Trans Mountain pipeline Dix confronts Kinder Morgan

Timed on Earth Day on Monday BC NDP leader Adrian Dix spoke out against the Kinder Morgan pipeline for the first time, saying “The Kinder Morgan proposal as we understand it, would dramatically transform what that pipeline does and would dramatically transform the Port of Vancouver … increasing dramatically the barrels per day passing through the Port of Vancouver via tankers.”

He said while they have to wait to see a formal application, “I don’t think that the Port of Metro Vancouver, as busy and as successful as it is, should become a major oil export facility.”

The statements brought Dix a flood of endorsements from environmental groups, some of whom have been lobbying against him.

The pipeline, first built in the 1950s and twinned through Mt. Robson Park in 2008 passes by Valemount, carrying bitumen from Alberta to the coast. The proposal would involve tripling the capacity from 300,000 barrels of oil per day to 890,000.

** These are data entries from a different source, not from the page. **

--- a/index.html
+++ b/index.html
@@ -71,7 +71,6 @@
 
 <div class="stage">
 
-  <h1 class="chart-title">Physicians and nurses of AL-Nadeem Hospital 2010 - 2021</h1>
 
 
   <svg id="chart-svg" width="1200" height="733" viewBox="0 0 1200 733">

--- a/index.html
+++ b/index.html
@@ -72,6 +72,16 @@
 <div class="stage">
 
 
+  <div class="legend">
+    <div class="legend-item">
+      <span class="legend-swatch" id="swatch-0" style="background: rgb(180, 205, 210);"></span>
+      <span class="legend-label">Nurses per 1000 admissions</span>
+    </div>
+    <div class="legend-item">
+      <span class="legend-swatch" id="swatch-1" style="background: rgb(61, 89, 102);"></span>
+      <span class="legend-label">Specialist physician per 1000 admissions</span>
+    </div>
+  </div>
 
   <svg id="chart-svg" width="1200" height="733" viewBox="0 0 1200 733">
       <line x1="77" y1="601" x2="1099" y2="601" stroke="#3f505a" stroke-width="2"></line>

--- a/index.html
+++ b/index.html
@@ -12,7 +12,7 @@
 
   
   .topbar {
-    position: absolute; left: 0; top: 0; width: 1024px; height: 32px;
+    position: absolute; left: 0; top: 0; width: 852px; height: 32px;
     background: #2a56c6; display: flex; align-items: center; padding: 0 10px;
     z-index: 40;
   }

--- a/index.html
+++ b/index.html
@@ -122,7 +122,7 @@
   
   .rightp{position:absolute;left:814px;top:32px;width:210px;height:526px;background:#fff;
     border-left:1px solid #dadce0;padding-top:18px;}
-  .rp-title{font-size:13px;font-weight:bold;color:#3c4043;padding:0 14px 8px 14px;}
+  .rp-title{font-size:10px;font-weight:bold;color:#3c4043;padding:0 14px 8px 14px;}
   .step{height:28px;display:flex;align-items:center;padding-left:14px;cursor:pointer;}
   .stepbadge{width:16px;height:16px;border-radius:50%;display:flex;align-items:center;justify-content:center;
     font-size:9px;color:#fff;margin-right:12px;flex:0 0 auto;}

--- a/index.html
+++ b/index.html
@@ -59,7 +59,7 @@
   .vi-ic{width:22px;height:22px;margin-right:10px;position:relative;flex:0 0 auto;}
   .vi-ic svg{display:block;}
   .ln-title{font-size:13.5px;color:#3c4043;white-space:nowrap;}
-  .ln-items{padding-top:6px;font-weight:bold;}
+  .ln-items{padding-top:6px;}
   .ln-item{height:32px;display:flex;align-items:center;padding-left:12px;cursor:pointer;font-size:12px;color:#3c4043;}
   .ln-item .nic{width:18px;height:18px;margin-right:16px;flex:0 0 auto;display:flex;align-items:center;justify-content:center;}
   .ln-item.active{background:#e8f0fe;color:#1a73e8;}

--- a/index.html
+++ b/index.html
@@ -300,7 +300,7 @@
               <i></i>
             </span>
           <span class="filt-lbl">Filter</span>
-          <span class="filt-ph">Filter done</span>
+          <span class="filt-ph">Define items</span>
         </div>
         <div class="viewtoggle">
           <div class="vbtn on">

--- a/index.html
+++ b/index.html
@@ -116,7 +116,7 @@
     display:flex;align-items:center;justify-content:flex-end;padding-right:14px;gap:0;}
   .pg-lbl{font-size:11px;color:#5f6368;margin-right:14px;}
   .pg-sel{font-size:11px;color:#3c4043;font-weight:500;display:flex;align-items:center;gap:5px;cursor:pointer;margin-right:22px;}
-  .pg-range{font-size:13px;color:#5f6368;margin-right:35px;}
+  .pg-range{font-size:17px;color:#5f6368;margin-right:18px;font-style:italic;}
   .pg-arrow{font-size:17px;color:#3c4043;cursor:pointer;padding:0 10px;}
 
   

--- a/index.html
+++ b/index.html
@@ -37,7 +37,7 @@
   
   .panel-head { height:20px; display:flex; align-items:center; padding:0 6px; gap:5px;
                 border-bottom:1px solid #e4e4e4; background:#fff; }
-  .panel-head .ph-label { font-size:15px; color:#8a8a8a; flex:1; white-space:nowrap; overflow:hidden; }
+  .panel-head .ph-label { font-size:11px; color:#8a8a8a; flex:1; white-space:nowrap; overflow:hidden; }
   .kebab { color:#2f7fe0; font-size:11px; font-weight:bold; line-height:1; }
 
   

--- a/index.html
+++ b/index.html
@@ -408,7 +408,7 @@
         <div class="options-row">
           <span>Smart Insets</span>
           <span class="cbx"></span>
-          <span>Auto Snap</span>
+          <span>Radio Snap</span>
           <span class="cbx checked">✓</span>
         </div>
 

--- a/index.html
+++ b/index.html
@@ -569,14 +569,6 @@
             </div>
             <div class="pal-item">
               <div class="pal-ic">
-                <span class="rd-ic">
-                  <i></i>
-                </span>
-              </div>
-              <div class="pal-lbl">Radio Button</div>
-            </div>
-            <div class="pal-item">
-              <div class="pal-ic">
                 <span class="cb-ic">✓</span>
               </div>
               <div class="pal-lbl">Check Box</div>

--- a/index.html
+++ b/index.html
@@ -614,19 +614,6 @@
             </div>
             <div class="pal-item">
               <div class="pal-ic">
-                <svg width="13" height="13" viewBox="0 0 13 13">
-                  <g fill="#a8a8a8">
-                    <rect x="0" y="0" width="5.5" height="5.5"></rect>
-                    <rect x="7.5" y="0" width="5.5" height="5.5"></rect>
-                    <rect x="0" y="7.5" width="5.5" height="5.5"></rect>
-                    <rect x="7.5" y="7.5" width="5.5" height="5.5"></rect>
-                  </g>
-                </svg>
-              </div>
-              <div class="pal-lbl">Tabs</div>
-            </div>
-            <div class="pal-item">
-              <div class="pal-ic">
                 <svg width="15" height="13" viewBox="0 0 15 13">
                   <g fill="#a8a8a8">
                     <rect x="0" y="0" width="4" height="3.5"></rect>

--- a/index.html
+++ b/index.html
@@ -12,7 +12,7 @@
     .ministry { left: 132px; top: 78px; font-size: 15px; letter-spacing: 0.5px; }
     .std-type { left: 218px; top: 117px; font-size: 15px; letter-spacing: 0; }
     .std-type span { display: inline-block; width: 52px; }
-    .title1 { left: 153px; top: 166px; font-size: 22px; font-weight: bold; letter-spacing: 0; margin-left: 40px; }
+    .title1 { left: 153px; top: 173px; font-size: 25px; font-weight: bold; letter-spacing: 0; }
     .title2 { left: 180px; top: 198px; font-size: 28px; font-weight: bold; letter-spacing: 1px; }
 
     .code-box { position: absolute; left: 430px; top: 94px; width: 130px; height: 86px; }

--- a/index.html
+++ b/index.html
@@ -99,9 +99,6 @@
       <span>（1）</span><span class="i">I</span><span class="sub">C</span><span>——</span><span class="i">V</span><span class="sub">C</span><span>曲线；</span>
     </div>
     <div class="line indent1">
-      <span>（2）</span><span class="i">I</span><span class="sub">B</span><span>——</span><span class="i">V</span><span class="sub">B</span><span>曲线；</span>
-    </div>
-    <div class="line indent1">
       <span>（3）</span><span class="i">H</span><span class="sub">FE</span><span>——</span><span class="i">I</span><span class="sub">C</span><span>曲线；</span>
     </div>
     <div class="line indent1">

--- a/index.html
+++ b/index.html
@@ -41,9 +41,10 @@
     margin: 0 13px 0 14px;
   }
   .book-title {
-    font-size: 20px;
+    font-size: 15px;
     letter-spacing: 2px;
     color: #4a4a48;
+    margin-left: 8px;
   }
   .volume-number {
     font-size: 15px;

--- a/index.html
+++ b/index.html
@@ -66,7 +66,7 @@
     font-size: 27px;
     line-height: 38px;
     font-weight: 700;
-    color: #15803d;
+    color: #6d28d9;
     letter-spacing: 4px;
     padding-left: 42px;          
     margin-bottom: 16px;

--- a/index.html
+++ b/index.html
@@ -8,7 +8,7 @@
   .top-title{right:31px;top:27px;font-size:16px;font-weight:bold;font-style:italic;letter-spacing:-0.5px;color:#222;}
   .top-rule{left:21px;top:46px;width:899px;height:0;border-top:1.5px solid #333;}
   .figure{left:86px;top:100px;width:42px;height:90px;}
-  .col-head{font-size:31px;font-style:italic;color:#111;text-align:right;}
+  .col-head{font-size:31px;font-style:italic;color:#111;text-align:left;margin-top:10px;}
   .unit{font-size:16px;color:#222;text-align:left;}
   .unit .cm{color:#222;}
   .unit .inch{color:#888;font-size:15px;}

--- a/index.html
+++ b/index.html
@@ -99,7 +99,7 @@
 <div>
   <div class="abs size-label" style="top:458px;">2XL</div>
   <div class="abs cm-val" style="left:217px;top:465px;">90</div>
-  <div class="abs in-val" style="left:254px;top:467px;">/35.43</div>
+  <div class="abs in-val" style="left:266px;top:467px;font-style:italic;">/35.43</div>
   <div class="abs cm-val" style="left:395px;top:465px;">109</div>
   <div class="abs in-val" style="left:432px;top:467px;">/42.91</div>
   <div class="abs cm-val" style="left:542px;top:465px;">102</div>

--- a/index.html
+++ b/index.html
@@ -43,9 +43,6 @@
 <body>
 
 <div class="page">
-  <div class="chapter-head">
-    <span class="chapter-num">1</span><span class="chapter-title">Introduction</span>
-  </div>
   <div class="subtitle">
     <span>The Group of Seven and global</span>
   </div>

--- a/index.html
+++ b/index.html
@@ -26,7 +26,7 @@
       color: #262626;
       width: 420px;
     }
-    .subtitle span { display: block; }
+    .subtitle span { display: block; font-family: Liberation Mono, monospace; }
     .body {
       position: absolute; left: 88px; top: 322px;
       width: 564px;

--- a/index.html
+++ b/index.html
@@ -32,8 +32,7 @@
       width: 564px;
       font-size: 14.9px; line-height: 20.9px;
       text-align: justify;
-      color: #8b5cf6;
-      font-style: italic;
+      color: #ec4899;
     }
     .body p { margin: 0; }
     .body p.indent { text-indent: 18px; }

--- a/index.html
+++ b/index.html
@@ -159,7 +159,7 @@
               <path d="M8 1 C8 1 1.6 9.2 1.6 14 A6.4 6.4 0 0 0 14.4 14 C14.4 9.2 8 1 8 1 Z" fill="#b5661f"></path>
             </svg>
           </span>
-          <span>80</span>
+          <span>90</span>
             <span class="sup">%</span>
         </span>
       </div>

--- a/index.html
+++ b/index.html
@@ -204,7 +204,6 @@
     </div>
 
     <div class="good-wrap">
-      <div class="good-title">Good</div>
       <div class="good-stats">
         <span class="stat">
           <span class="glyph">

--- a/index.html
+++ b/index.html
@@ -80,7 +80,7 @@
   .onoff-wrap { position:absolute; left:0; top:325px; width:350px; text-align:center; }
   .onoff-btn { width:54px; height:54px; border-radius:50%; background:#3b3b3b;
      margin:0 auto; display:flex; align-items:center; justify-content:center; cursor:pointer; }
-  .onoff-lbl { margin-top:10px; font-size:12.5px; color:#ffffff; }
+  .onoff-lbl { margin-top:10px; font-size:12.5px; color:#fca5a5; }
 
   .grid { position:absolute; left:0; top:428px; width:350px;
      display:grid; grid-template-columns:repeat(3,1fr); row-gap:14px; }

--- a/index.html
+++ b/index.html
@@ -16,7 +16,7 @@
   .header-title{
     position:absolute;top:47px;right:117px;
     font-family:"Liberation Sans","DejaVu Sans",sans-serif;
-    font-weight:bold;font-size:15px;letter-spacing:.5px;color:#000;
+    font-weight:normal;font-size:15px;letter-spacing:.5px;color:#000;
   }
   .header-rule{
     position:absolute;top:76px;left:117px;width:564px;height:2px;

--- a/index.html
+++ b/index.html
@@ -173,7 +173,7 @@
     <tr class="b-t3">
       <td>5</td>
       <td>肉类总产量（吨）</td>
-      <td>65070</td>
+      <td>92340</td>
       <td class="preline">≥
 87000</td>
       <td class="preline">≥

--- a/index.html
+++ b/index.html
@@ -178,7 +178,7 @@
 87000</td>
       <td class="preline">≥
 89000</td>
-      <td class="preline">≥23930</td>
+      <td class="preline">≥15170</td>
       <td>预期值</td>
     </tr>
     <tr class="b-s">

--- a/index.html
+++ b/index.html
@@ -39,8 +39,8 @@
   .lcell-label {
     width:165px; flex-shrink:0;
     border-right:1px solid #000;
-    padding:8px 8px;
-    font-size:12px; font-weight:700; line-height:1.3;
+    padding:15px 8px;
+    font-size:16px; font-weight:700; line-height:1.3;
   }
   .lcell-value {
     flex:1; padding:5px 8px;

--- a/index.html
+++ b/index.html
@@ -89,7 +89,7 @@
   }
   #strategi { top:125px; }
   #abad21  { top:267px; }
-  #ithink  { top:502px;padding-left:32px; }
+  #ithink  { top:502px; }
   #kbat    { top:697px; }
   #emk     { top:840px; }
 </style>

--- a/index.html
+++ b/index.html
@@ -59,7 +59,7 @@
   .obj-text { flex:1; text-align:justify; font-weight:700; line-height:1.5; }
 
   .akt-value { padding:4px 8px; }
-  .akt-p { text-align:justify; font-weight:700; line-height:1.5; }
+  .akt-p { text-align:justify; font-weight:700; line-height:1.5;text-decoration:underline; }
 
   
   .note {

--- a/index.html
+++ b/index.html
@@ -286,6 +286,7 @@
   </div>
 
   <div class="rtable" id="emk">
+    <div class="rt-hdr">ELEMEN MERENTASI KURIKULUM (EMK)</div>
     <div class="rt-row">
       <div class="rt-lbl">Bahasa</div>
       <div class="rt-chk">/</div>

It would complete the twinning of the existing pipeline from Strathcona County, Alta, to Burnaby, BC where it is shipped to refineries abroad.

For the past 60 years, the 1,150-km Trans Mountain pipeline system has provided the only West Coast access for Canadian oil products, including the majority of the gasoline supplied to the interior and south coast of British Columbia. If approved, the project is slated to be operational in 2017.

Dix has already spoken out against the Enbridge Northern Gateway pipeline, saying “it is not in the economic or environmental interests of British Columbia.”

The NDP has pledged to take back the decision making process on the Enbridge pipeline from the Harper Government, The signing over of decision-making authority to the federal government was done by BC’s current Liberal government.

The BC Liberals criticized Dix for giving in to pressure to take a stand on the pipline after holding to a “matter of principle” that he would have to see the application first.

“Every time he was asked, Adrian Dix said he wanted to wait till Kinder Morgan had applied before offering a position,” says Energy Minister Rich Coleman. “Then out of the blue, under pressure, he abandons the principle he clung to for two years. That’s not leadership, that’s crumbling at the first sign of pressure.”